Quest’ultima lezione si propone di avviare una prima riflessione sul formalismo, fenomeno tipico della matematica del ‘900.

Formalizzare vuol dire astrarre e quindi trattare contenuti diversi, ma che hanno qualcosa in comune, con uno stesso linguaggio. Per esempio, la relazione funzionale y = kx formalizza tutti i fenomeni nei quali vi sono due grandezze significative (indicate con x e y) che sono legate da una legge di proporzionalità diretta.

La formalizzazione in quanto astrazione da diversi contenuti è un fenomeno tipico del XX secolo: si assiste a una formalizzazione in arte (a partire dall’astrattismo, e da vari movimenti che sentono il bisogno di esprimersi con un linguaggio grafico – pittorico meno legato all’oggetto – situazione da rappresentare e più attento alle relazioni tra gli oggetti e alle strutture soggiacenti il mondo sensibile), ma anche in musica, in letteratura e, in generale, nelle scienze fisiche, chimiche, biologiche, economiche.

I processi di formalizzazione nelle discipline e nelle espressioni artistico – letterarie sono spesso concretizzati nella ricerca e nella sperimentazione di nuove forme di espressione: l’artista sente il peso del già detto (e, speso, del come detto! Immaginate come debba sentirsi uno scultore di fronte al blocco di marmo dopo le opere dei Greci, di Michelangelo, dello stesso Canova … quali speranze di aggiungere qualcosa a quanto già detto usando lo stesso linguaggio e gli stessi canoni di quei grandi artisti?) e sperimenta nuove strade e nuove forme di comunicazione. 
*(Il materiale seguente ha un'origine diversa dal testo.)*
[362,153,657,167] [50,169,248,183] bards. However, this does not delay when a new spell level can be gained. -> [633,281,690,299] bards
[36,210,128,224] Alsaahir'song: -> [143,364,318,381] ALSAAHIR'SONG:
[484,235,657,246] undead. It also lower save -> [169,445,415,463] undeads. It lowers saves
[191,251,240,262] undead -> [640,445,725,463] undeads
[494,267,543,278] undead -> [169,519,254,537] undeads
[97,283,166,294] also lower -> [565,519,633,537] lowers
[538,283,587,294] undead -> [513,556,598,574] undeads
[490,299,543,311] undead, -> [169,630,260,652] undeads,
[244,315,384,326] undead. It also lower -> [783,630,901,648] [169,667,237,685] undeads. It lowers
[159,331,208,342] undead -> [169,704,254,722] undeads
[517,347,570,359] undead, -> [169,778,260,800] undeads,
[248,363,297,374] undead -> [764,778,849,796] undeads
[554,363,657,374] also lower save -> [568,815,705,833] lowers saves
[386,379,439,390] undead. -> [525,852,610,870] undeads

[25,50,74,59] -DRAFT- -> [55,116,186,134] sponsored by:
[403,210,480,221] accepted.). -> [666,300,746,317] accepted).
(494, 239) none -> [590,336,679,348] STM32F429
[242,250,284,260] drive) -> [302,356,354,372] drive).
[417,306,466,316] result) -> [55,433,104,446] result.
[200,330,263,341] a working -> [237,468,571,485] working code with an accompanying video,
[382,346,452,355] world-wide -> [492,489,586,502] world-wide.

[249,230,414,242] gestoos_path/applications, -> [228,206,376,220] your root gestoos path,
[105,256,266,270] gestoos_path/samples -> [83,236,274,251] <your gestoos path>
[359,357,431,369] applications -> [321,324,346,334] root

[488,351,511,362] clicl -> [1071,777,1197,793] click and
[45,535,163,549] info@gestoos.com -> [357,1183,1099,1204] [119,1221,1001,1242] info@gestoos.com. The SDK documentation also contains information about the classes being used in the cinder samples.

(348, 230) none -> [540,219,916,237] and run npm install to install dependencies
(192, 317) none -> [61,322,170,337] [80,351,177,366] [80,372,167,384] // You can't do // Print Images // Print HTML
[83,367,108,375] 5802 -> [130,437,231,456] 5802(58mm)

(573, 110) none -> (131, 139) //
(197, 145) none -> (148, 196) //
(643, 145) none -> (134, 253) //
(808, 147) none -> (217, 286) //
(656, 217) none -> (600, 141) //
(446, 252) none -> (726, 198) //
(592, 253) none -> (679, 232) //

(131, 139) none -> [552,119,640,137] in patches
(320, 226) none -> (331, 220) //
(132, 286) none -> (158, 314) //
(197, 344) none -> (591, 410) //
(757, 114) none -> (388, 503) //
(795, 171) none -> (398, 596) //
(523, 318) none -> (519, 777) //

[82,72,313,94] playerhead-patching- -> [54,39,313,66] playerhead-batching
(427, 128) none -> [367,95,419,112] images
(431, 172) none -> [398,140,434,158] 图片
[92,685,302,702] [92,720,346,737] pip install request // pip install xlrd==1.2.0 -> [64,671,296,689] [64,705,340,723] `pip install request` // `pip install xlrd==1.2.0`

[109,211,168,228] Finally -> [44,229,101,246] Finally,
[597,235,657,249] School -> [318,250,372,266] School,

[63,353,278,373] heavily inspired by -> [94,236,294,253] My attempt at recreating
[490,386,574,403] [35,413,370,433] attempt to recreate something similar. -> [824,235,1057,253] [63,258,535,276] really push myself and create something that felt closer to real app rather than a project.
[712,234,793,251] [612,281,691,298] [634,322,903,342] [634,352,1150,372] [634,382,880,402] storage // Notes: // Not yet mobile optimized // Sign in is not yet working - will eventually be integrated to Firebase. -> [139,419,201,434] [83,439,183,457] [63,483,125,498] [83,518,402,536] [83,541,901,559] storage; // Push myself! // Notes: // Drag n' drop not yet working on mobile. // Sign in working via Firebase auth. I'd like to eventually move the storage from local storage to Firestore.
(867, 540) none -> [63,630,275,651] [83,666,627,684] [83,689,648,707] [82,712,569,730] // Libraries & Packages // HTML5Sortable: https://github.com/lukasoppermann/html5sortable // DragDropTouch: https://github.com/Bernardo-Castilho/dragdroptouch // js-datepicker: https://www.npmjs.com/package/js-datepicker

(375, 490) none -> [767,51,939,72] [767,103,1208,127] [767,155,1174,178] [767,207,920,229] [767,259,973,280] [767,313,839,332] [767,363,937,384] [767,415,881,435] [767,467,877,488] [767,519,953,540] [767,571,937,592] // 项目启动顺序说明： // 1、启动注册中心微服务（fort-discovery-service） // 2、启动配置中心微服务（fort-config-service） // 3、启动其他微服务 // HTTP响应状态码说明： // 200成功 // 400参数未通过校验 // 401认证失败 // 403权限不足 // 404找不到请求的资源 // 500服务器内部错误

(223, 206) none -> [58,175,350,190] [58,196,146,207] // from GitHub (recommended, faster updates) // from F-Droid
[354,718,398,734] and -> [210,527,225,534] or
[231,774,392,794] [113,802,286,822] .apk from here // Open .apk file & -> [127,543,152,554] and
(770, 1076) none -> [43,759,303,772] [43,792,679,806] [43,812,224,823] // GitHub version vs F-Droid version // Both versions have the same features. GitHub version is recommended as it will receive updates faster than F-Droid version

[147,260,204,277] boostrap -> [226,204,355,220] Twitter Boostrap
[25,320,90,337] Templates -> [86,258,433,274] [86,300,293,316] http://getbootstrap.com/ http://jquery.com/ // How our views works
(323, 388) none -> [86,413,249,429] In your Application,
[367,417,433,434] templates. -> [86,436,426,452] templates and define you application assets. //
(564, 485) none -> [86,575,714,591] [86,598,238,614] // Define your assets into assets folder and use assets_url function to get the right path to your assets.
Nelle discipline scientifiche, la formalizzazione nasce dall’esigenza di rendere sempre più gestibili e controllabili le tecniche e gli oggetti specifici della disciplina. In matematica, in particolare, la formalizzazione nasce dall’esigenza di studiare oggetti come la dimostrazione, gli assiomi, le teorie … Con quale linguaggio parlare di questi oggetti? Con il linguaggio naturale, ricchissimo, ma sfumato e ambiguo oppure con i linguaggi artificiali, lineari e per questo gestibili e più adatti al compito? La domanda è retorica ed è ovvio che la risposta sia con i linguaggi artificiali, dove i vari termini non devono richiamare significati sfumati e ambigui e, all’occasione, devono essere tali da non richiamare alcun significato (proprio in questo senso formali). In alcuni casi, come nella microfisica le forme del linguaggio matematico risultano anche utili a parlare di oggetti di cui non si ha diretta esperienza (atomi, elettroni, microparticelle in generale) senza utilizzare termini che fanno inevitabilmente riferimento alla nostra esperienza quotidiana e che, quindi, possono essere fuorvianti.